Banganga  is a municipality in Kapilvastu District in the Lumbini Zone of southern Nepal. Banganga Municipality has total of 233.6 km2. According to the 2011 census, total population of the municipality is 75, 242 with population density of 322 person per km2 and density without forest is 804 persons per km2.

Headquarter 
Banganga  recently transformed from Village Development Committee to Municipality in 2015. Hence, the headquarter is in jitpur. However, various municipality works are being done in Gajehada and Jitpur. Jitpur has the main entry gate for the highway running towards south, mainly Taulihawa which is the headquarter of Kapilvastu district. Jitpur is one of the rapidly growing hub in the municipality where many banks and other important businesses are located.

Municipality government  
The local level election of Nepal 2017 AD was held peacefully in Banganga Municipality. Mangal Prasad Tharu  is the current mayor of Banganga municipality. Chakrapani Aryal holds the post of Deputy Mayor of the municipality.

Main cities/villages 
Jeetpur is the main city in the municipality, which is rapidly developing in various sectors like banking, education, and health. The largest community hospital of Banganga is located in Jeetpur. There are various things to do in and around Jeetpur. Visiting the main gate, visiting the exhibition during winter, shopping in some beautiful stores, eating in good restaurants and playing sports in open fields are some of the main things to do in Jitpur for visitors.

Bangai is also one of the rapidly growing town in the municipality. It is rapidly growing in various sectors like education, banking, market, buildings etc. It is one of the most crowded area over here.

Bunchi is one of the peace village in Banganga municipality of Kapilvastu district. Here mainly people are educated. Some of the people are doctor, policeman, engineer, teacher but most of the people are agricultural work. Siddhartha Secondary School is one of the school which is situated in Bunchi.

Banganga river area also called Banganga village is another good place in Banganga municipality. The long bridge in Banganga village is one of the points of attraction. People of Banganga village are involved in crusher industries as it is near to the river.

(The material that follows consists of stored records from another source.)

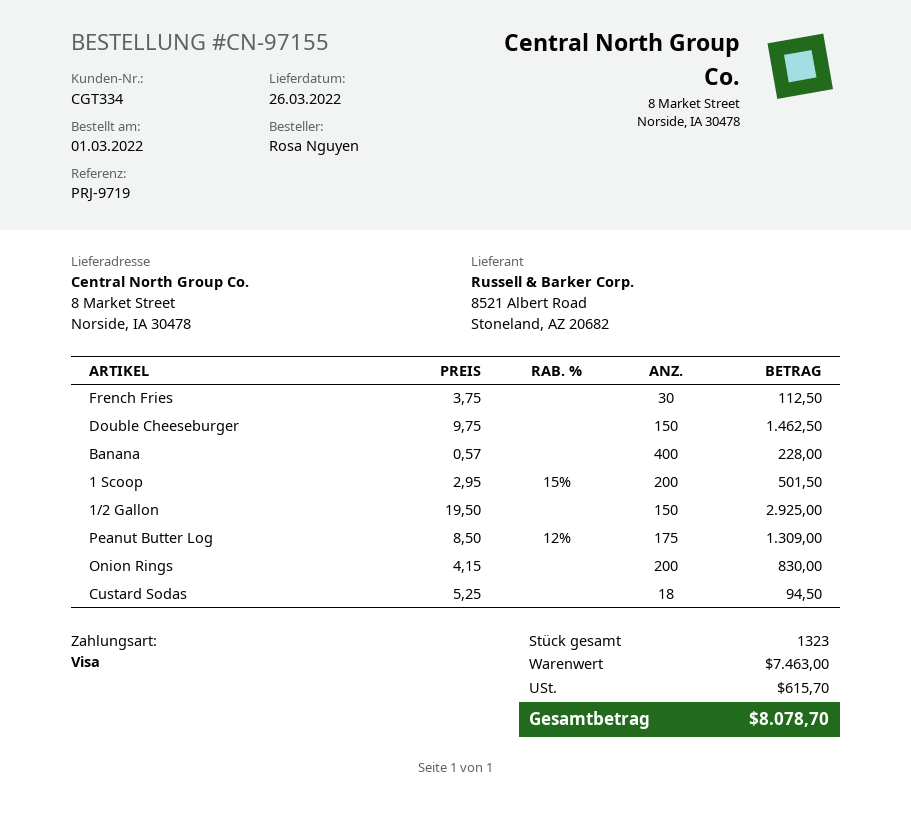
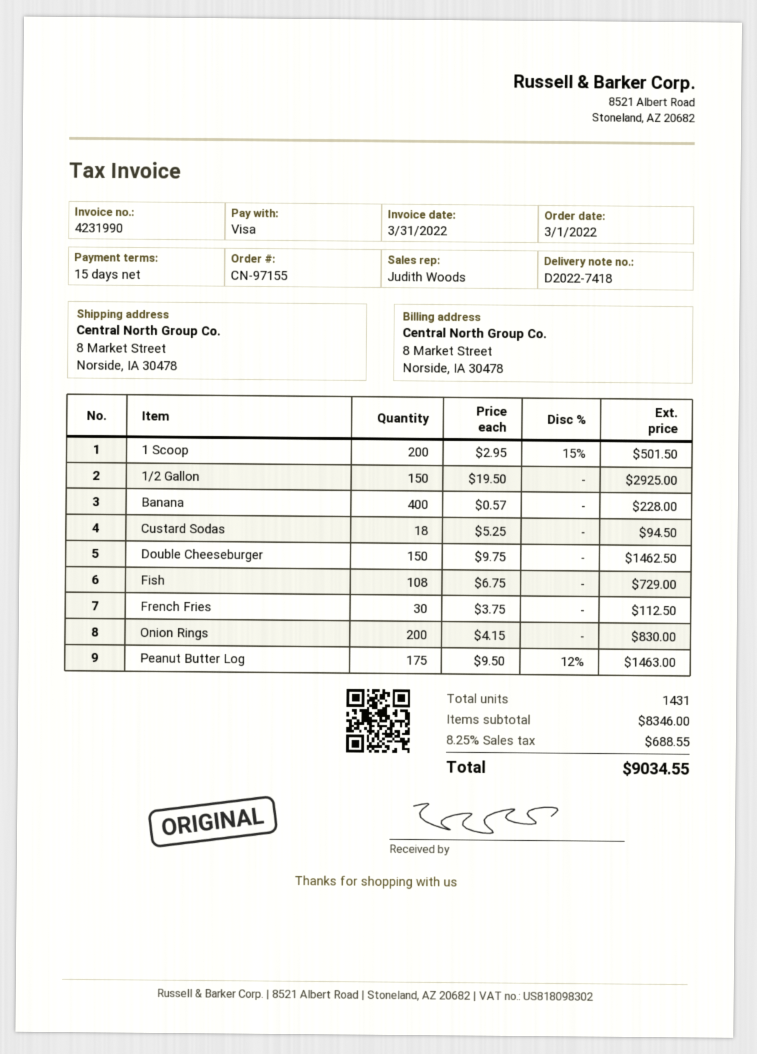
Peanut Butter Log: 175 x 8.50 - 12% = 1309.00 -> 175 x 9.50 - 12% = 1463.00
Fish: none -> 108 x 6.75 = 729.00
total quantity: 1323 -> 1431
subtotal: 7463.00 -> 8346.00
tax: 615.70 -> 688.55
total: 8078.70 -> 9034.55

Bodgaun also called Boardgauu is another nice village in Banganga municipality. It has the municipality's largest educational institute in its suburb (Laugain), named Banganga Uchha Maabi where a student can start his education and go all the way through master's degree. The main points of attraction in Bodgaun are Jaleshwor temple (which also provides ayurvedic medications), the largest school itself, Laugain pond, and some nice buildings in the village. With the villager's co operation and the municipality, the roads are pitched and the village is pollution free.

Media 
To promote local culture Banganga has many FM radio station, Heart beat F.M.-91.6 Radio Buddha Awaj - 89.6 MHz, which is a community radio station,  Radio Mayadevi 106.1 MHz, Radio  Banganga 90.6 MHz are other local FM radio station in Banganga Municipality. The people of Banganga municipality look active in various activities and sports like Karate, speech, debate and cultural performances. They have local exhibition every year.

Education 
There are various schools and colleges in Banganga municipality. Siddharth Campus is the first campus in this municipality, started with certificate (+2 level), is now developed and provide masters level degree in education and management stream.  Janta Higher Secondary school in Banganga Municipality, is the first and only available school within Kapilvastu district, providing higher education (10+2 Level) in Science Faculty. Banganga Uchha Maabi is one of the most famous educational institute in the municipality. Besides that, there are various educational institutes out of which some are listed below:
1.Siddhartha Secondary School-01 Bunchi
1. Golden Horizon English Boarding School
2. Children's Paradise English Boarding School  
3. Ex Army English Boarding School
4. Parijat English Boarding School
5. Kapilvastu Vidhya Mandir 
6. Our Wisdom English Boarding School
7. Gyanpunja English Boarding School
8. Horizon English Boarding School
9. Hillbert English Boarding Schoo
10. Shree Annapurna Vidhya Mandir 
11. Laxmanghaat Mavi Banganga-06,Kapilvastu
The education of this municipality is being developed day by day as various infrastructures are being added. Students now have access to internet in some schools via various local WIFI broadcasting services.

Landscape 
The Siwalik Hills are particularly prone to landslides due to specific geological factors.

Border 
The border of banganga, nepal has been changed due to a dam constructed on the indian side. indian paramilitaries have overseen construction which will lead to an artificial lake in Banganga.